With the holiday season upon us, today’s choice carries an appropriate meaning.
Thanks to Lola for suggesting our Name of the Day: Dorothea.
Shortly after Lola asked about Dorothea, Nessa requested that we cover Dorothy. While one is an elegant four-syllable substitute for Alexandra, and the other is a spunky, three-syllable moniker that brings to mind hits like Kimberly, they share the same roots.
In Greek, doron means gift and theos means god. So Dorothea, Dorothy – and the name formed by flipping the pieces, Theodora – all translate to “gift of God.” Not a bad sentiment in the final days before Christmas.
While the masculine Latin Dorotheus lost out to the far more popular Theodoros, the opposite is true for the feminine. In French Dorothea became Dorothée, which brings us to Dorothy.
L. Frank Baum chose the name for the heroine of his 1900 novel, The Wizard of Oz. Dorothy had been in use since at least the 1500s in England. She ranked #27 in the US the year the book was published. But by 1904, she’d entered the Top Ten and would stay there until 1939, spending eight of those years at #2.
While Judy Garland’s big screen Dorothy doubtless inspired some parents, the year of the movie’s release – 1939 – marked her last year in the Top Ten. By 1961, she’d fallen out of the Top 100 and 2006 marked her last year in the rankings.
Dorothea is far less common, but her roots are deeper. Three saints bear the name:
- Dorothea of Caesarea lived in the 300s. After refusing to abandon her faith, she sent flowers to a man who mocked her; he converted and was martyred, too. While there’s no historical evidence for her life, Dorothea remains the patron saint of florists;
- Dorothea of Alexandria is a contemporary of the first saint, another virgin martyr with limited historical documentation;
- Dorothea of Montau is the real deal, though she didn’t come along until the 1300s. A famously devout woman, she’s said to have converted her husband. After his death, she became a hermit known for her visions.

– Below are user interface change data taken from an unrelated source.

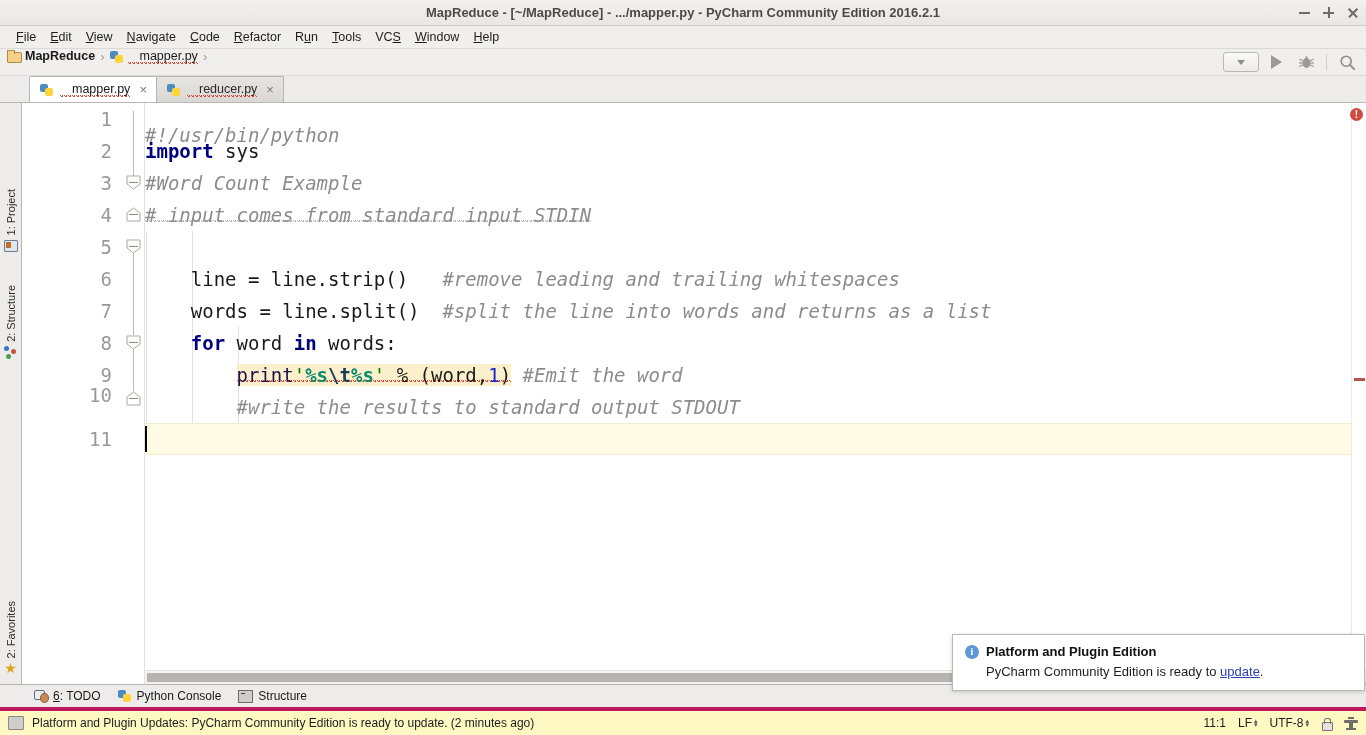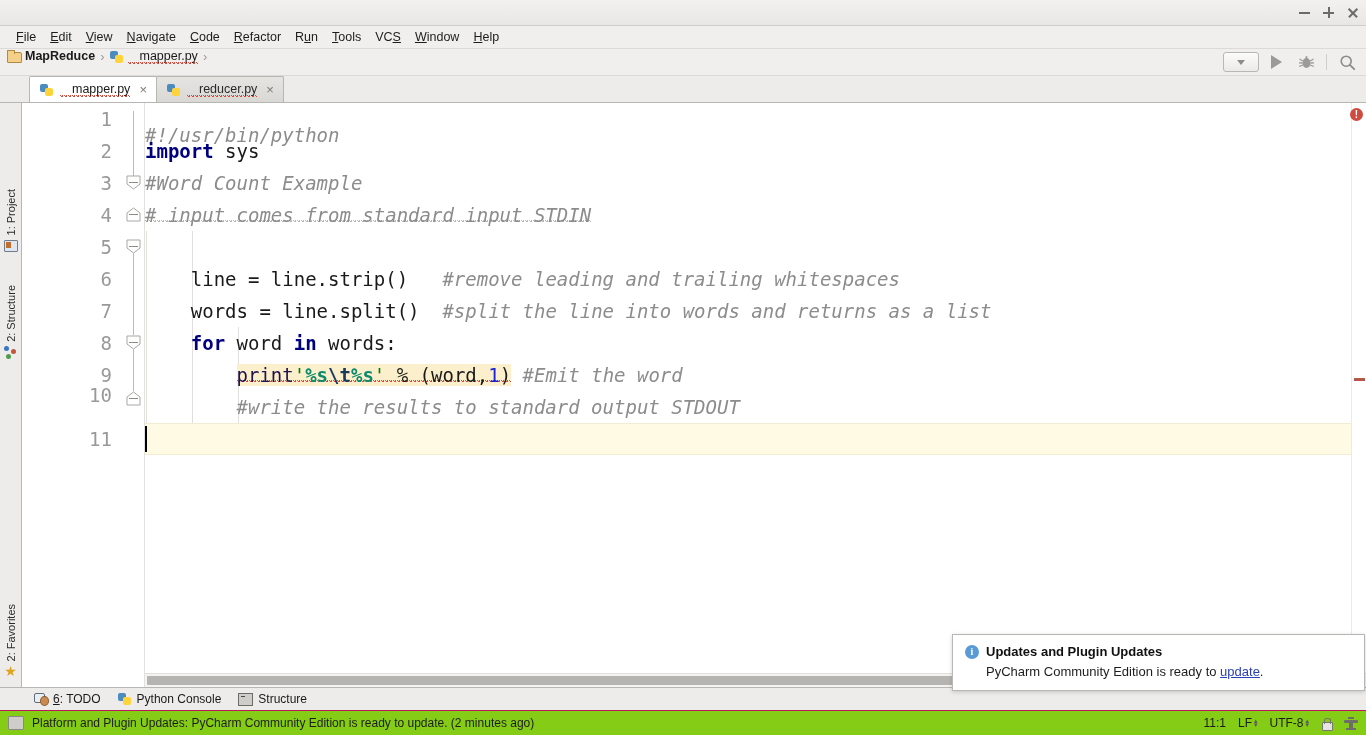--- a/index.html
+++ b/index.html
@@ -267,6 +267,7 @@
 <div class="app">
 
   <div class="titlebar">
+    <div class="title">MapReduce - [~/MapReduce] - .../mapper.py - PyCharm Community Edition 2016.2.1</div>
     <div class="winbtns">
       <div class="winbtn wb-min">
           <i></i>

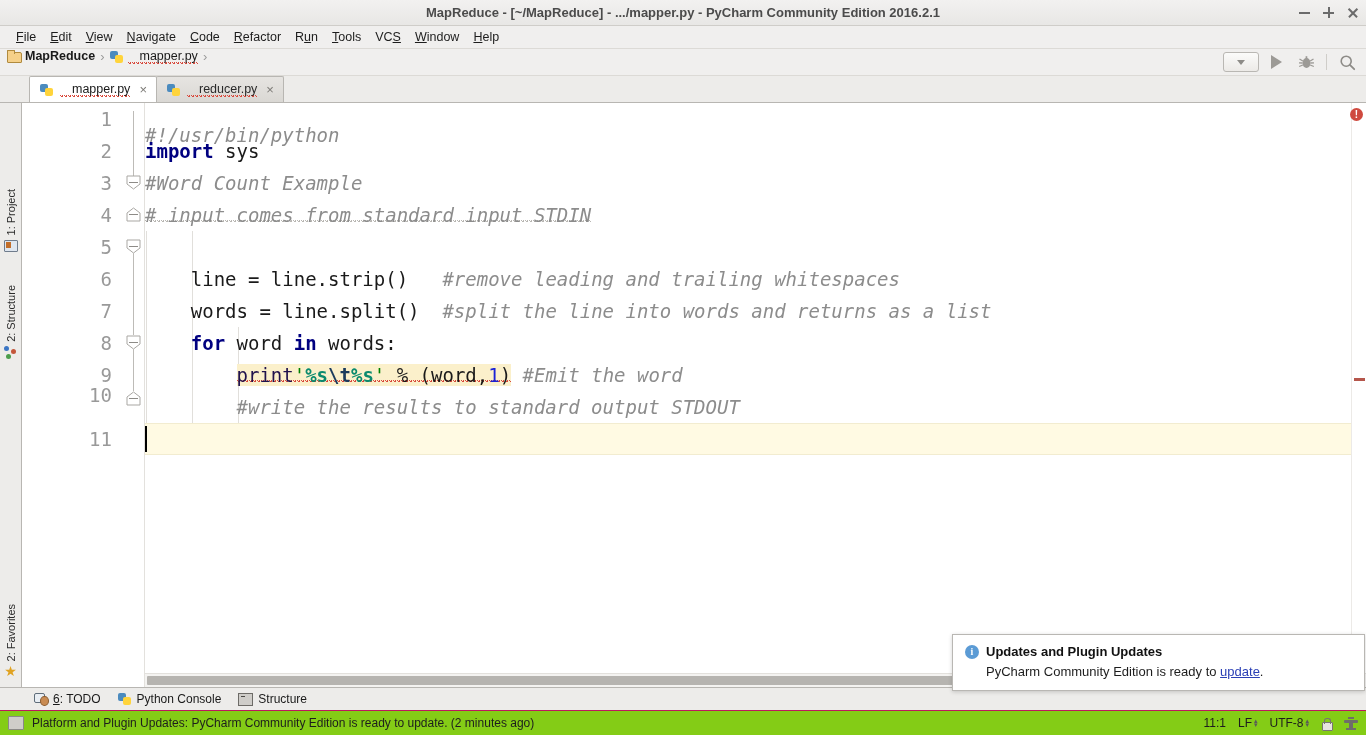--- a/index.html
+++ b/index.html
@@ -523,7 +523,7 @@
   <div class="balloon">
     <div class="balloon-head">
       <span class="info-icon">i</span>
-      <span class="balloon-title">Updates and Plugin Updates</span>
+      <span class="balloon-title">Platform and Plugin Edition</span>
     </div>
     <div class="balloon-body"><span>PyCharm Community Edition is ready to </span><span class="balloon-link">update</span><span>.</span></div>
   </div>

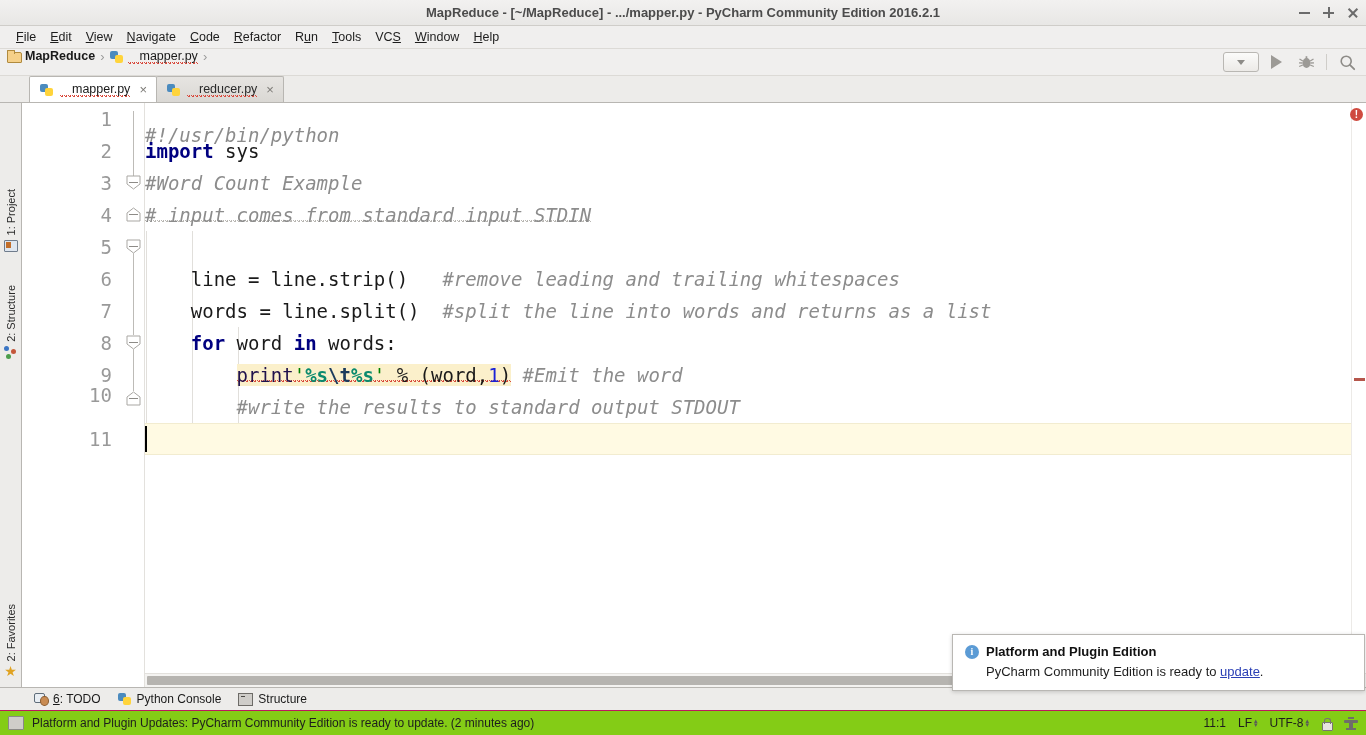--- a/index.html
+++ b/index.html
@@ -224,7 +224,7 @@
   
   .statusbar{
     height:24px;flex:0 0 24px;display:flex;align-items:center;
-    background:#84cc16;border-top:1px solid #be185d;padding-left:8px;position:relative;
+    background:#fef9c3;border-top:4px solid #be185d;padding-left:8px;position:relative;
     font-size:12px;color:#1d1d1d;
   }
   .status-ico{width:14px;height:12px;border:1px solid #8b8986;background:#cfcdc9;margin-right:8px;

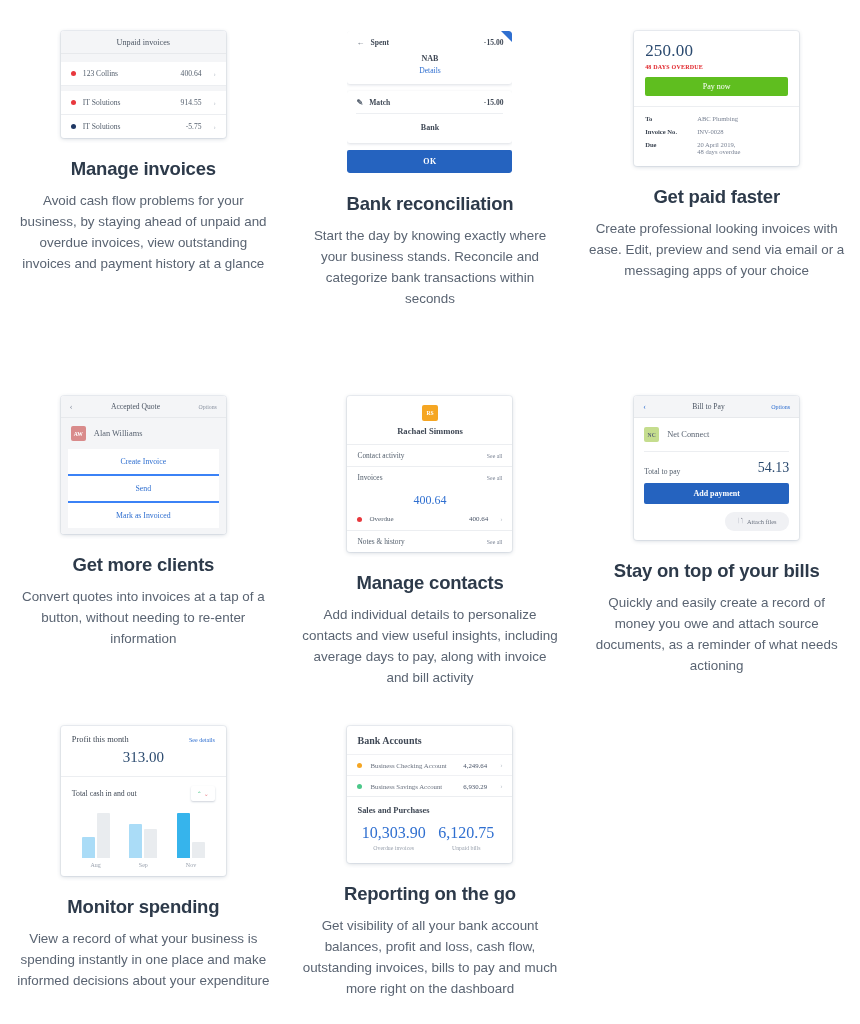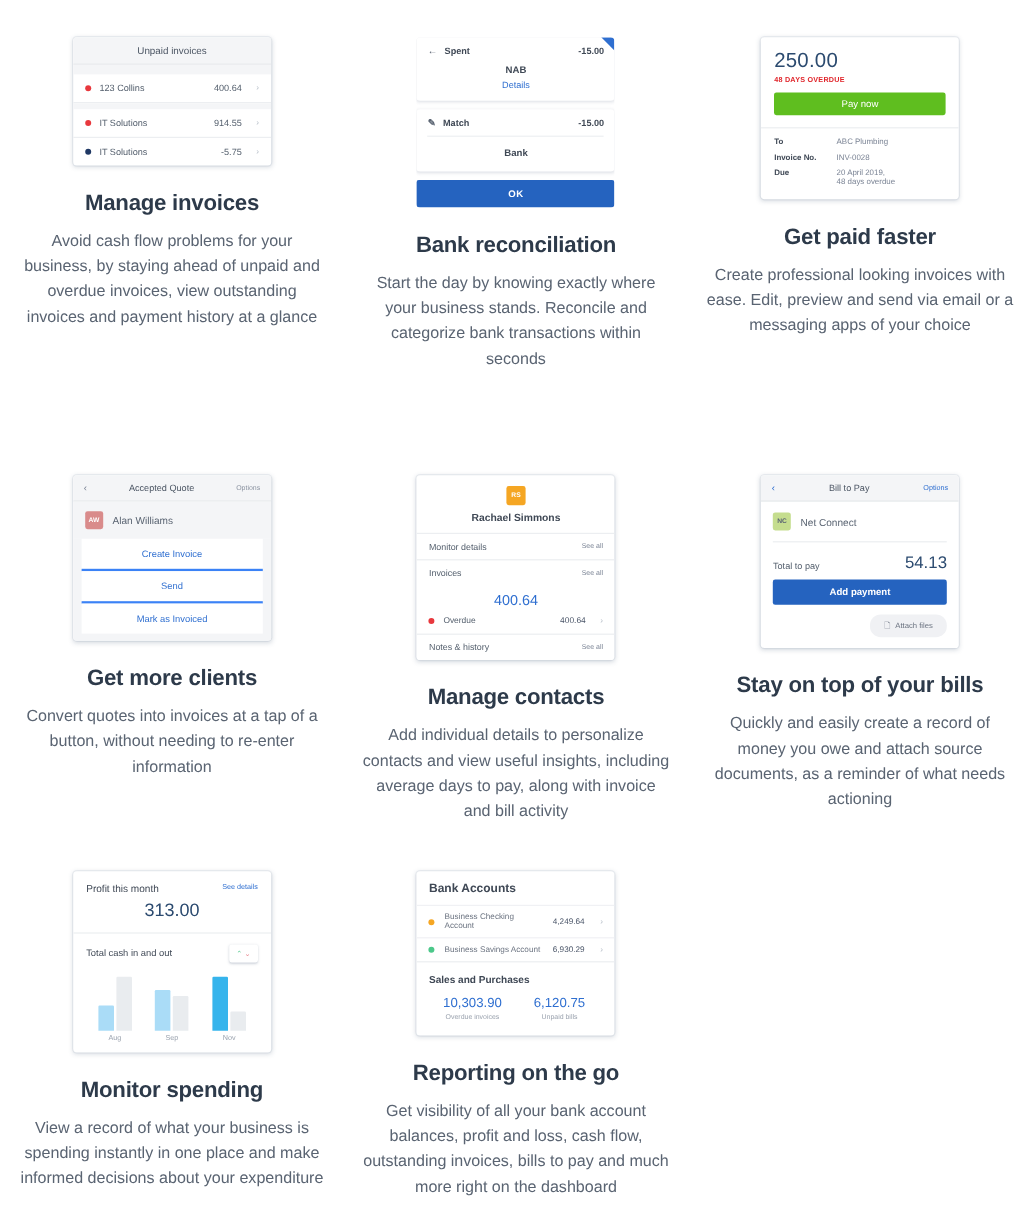--- a/index.html
+++ b/index.html
@@ -29,6 +29,7 @@
     font-size: 7.4px;
     color: #4a5568;
     position: relative;
+    font-family: Liberation Serif, serif;
   }
   .mock.flat { box-shadow: none; background: transparent; }
 

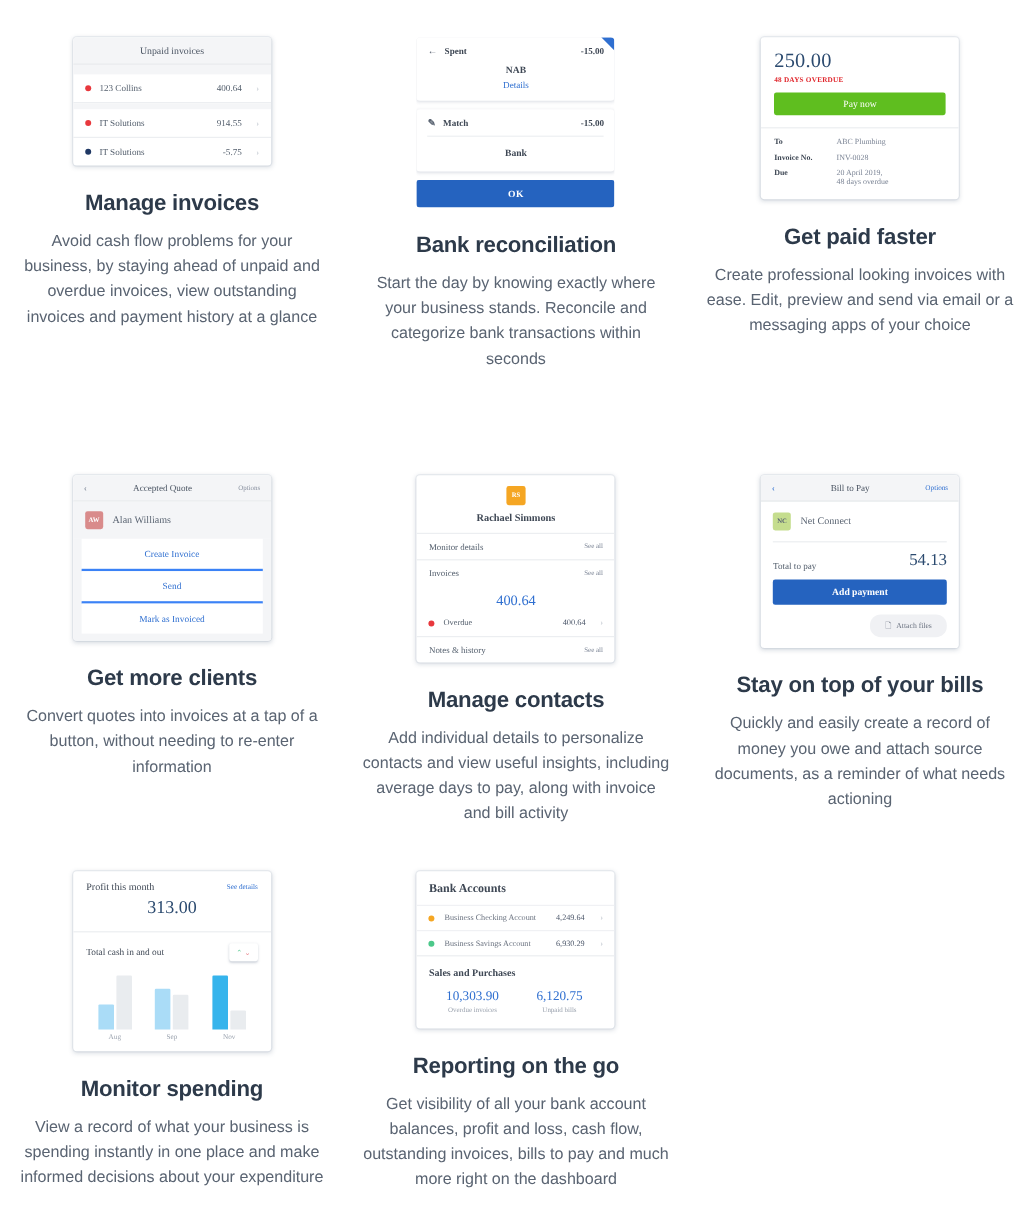--- a/index.html
+++ b/index.html
@@ -316,7 +316,7 @@
         <div class="nm">Rachael Simmons</div>
       </div>
       <div class="m5-row">
-        <span>Monitor details</span>
+        <span>Contact activity</span>
         <span class="seeall">See all</span>
       </div>
       <div class="m5-row">

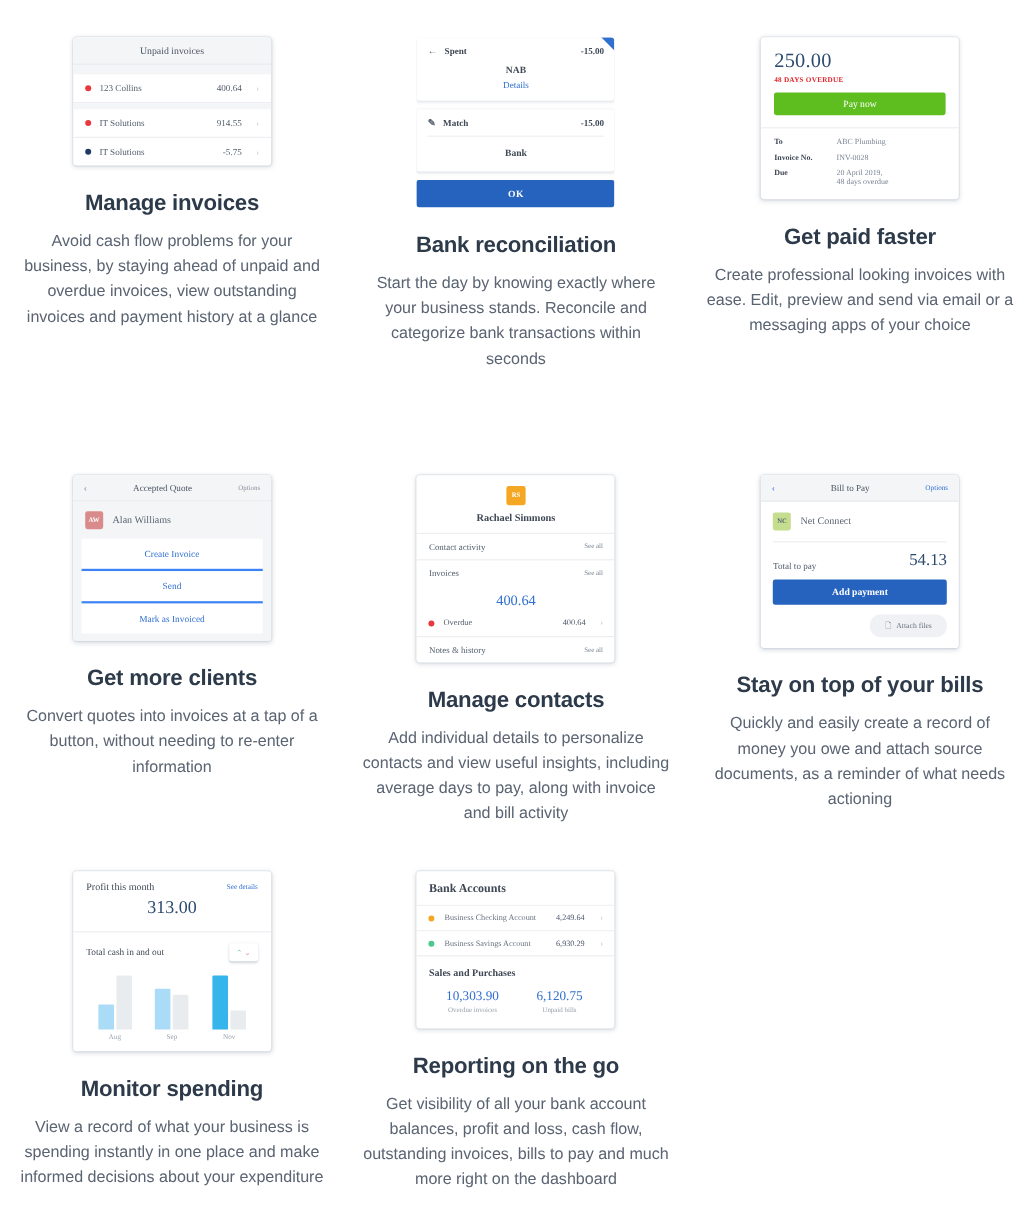--- a/index.html
+++ b/index.html
@@ -185,7 +185,7 @@
            border-top:1px solid #eceef1; }
   .m8-stats { display:flex; padding: 2px 10px 12px; }
   .m8-st { flex:1; text-align:center; }
-  .m8-st .v { font-size: 11px; color:#2f6fd0; }
+  .m8-st .v { font-size: 16px; color:#2f6fd0; }
   .m8-st .k { font-size: 5.8px; color:#9aa2ae; margin-top:3px; }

All three saints are sometimes called Dorothy, as well. Dorothy was also the given name of one of Doctor Who’s companions (though she was usually called by her nickname, Ace). She’s Elmo’s goldfish on Sesame Street;The Wiggles features Dorothy the Dinosaur. At the other end of the age range, Bea Arthur’s Golden Girl was Dorothy Zbornak.
There’s also witty Algonquin Round Table writer Dorothy Parker and glamorous, ground breaking actress Dorothy Dandridge.
Both names share a host of nicknames, including:
- Dot and Dottie;
- Dory and Dora;
- Do, Dee and Dodie;
- Dosia, Dasia;
- Tea, Thea.
Some feel dated, while others have an appealing retro-vibe. We’re fond of the Slavic Dasia. You might even use Daisy.
We suspect Dorothea stands a better chance for a comeback circa 2008. Dorothea never reached her sister’s heights, and has been unranked since 1973. She fits with Samantha and Alexandra and will appeal to many as a charming antique.
But don’t count Dorothy out. That three syllable, ends-in-y construct remains popular. Think of past hits like Kimberly, Stephanie and Tiffany, and current hot choices Avery, Delaney, Natalie and Trinity.
Either name could suit your little gift of a girl perfectly.